Tseu drama ambientado na segunda guerra mundial não deve ser confundido com um famoso projeto de filme não realizado de nome semelhante. Esse é o filme com tema do Holocausto baseado no romance Wartime Lies, de Louis Begley, que Stanley Kubrick mexeu durante anos antes de finalmente abandonar; Há rumores de que o diretor do Suspiria, Luca Guadagnino, está tentando tirá-lo do papel. Assim como Kubrick/Guadagnino, este Aryan Papers, escrito e dirigido pelo cineasta de baixíssimo orçamento Danny Patrick (The Movie Pageant, The Irish Connection), leva o nome do Certificado emitido pelos nazistas, também conhecido como Ariernachweisque as pessoas foram obrigadas a carregar durante aqueles tempos sombrios para provar que não eram judeus, ciganos ou de outra minoria perseguida.
Aparentemente, Kubrick abandonou seus Aryan Papers em parte porque temia que não fosse tão bem nas bilheterias se fosse lançado depois de A Lista de Schindler – assim como Full Metallic Jacket parecia ter sido eclipsado por Pelotão. Felizmente para Guadagnino, não importa se e quando seus Aryan Papers forem lançados, ele terá pouco com o que se preocupar em relação ao filme de Patrick, uma obra que com alguma sorte será esquecida na próxima semana. Como a comédia embaraçosamente ruim The Movie Pageant (também conhecido como The Worst Movie Pageant Ever), este é um esforço chocantemente pobre em quase todos os níveis, desde o roteiro inepto, no fundo de um tapete de cerveja, o uso preguiçoso de locais obviamente não alemães e não à prova de época (uma moderna lata de lixo de plástico é visível em várias fotos), até a atuação francamente insultuosamente ruim do começo ao fim.

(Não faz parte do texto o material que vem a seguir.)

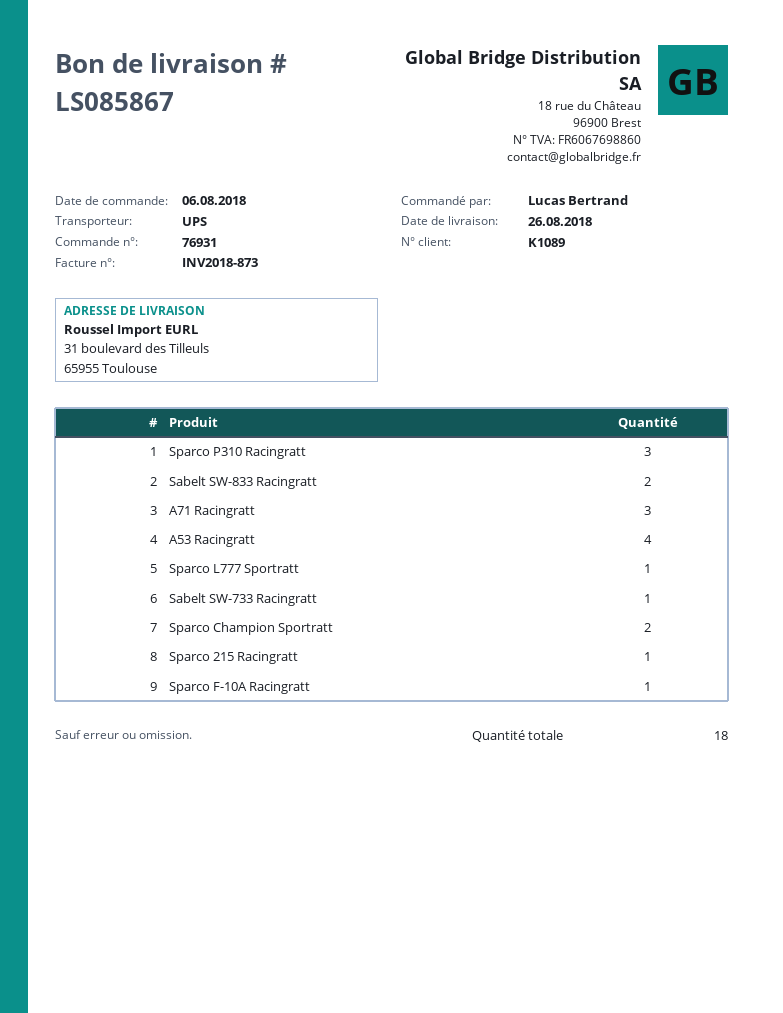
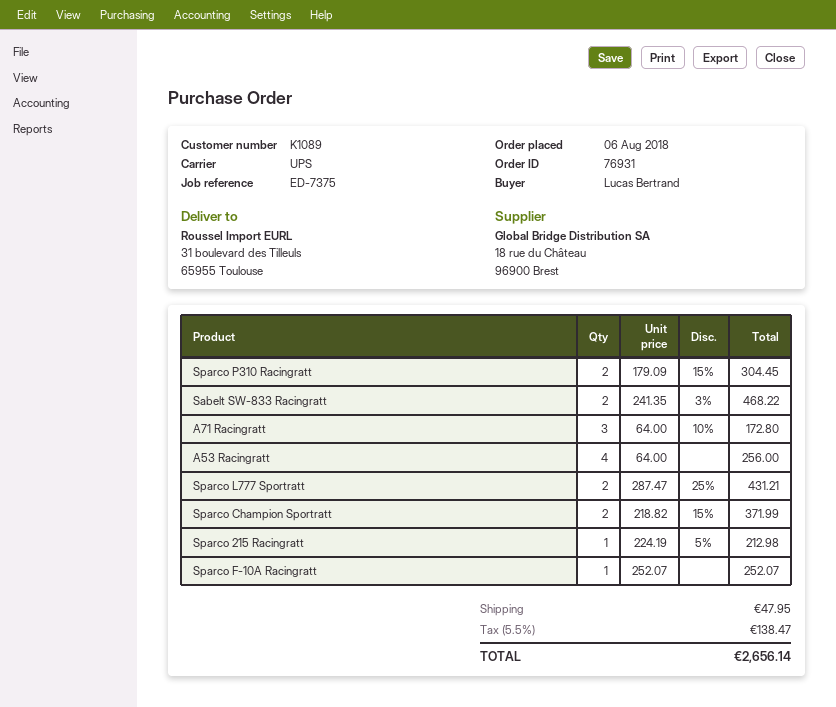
Sparco P310 Racingratt: 3 -> 2
Sparco L777 Sportratt: 1 -> 2
Sabelt SW-733 Racingratt: 1 -> none

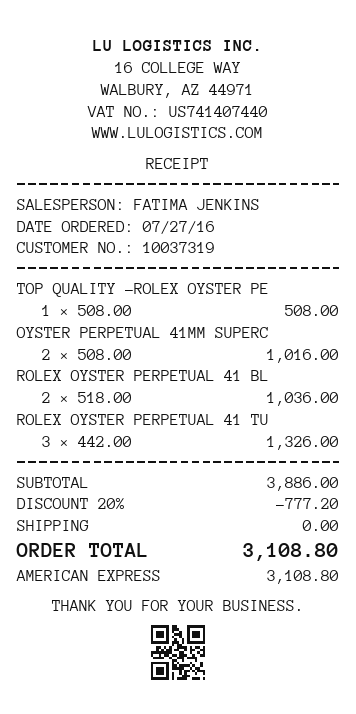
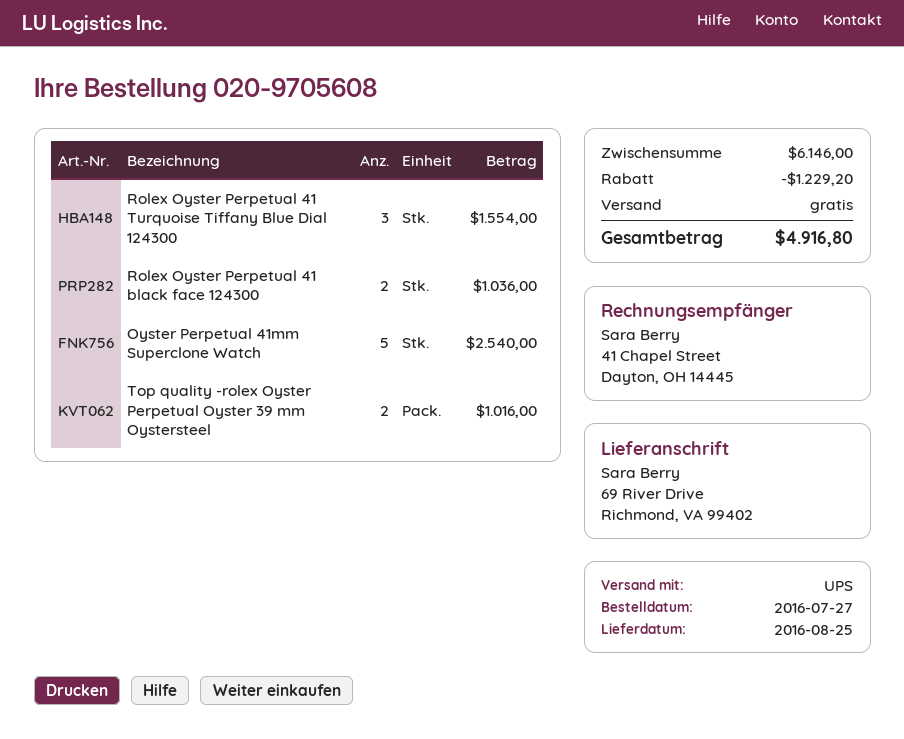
TOP QUALITY -ROLEX OYSTER PE: 1 for 508.00 -> 2 for 1016.00
OYSTER PERPETUAL 41MM SUPERC: 2 for 1016.00 -> 5 for 2540.00
ROLEX OYSTER PERPETUAL 41 TU: 3 for 1326.00 -> 3 for 1554.00
subtotal: 3886.00 -> 6146.00
discount: 777.20 -> 1229.20
total: 3108.80 -> 4916.80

O enredo, se você quer saber, se passa principalmente perto de Stuttgart, em 1942. A edição fragmentada de Patrick, talvez guiada por lançamentos aleatórios de moedas, torna particularmente confuso definir a linha do tempo, mas basicamente estamos seguindo personagens que vivem em uma instalação dedicada à criação de bebês arianos conhecido como programa Lebensborn, combinando jovens mulheres examinadas com oficiais nazistas. Uma das mulheres, a espanhola Gisella (Celia Learmonth, uma das atrizes mais competentes do filme, lutando fortemente com o que tem de trabalhar), eventualmente tenta contrabandear dois jovens judeus, Benjamin (Jacob Ogle) e Judith (Niamh Ogle), através da fronteira para um native seguro. Seus planos são frustrados em parte pela cadela loira malvada Helga (interpretada principalmente por Leona Clarke, mas também por Cara Chase em um dispositivo de enquadramento atual), que está transando com o comandante da unidade e está bastante disposta a atirar em mães chorando.
Poderíamos perdoar a aparência descuidada e desafiadora do orçamento dos procedimentos, mas menos boa vontade pode ser dispensada pelas performances monótonas e dolorosamente mal ensaiadas. É como se Patrick recrutasse o elenco com um anúncio na vitrine de uma banca de jornal e pagasse a todos com sanduíches e refrigerantes por um dia de trabalho. Há uma sinceridade aqui que sugere que Patrick e seu elenco e equipe têm boas intenções, mas, honestamente, isso é um insulto às vítimas do Holocausto.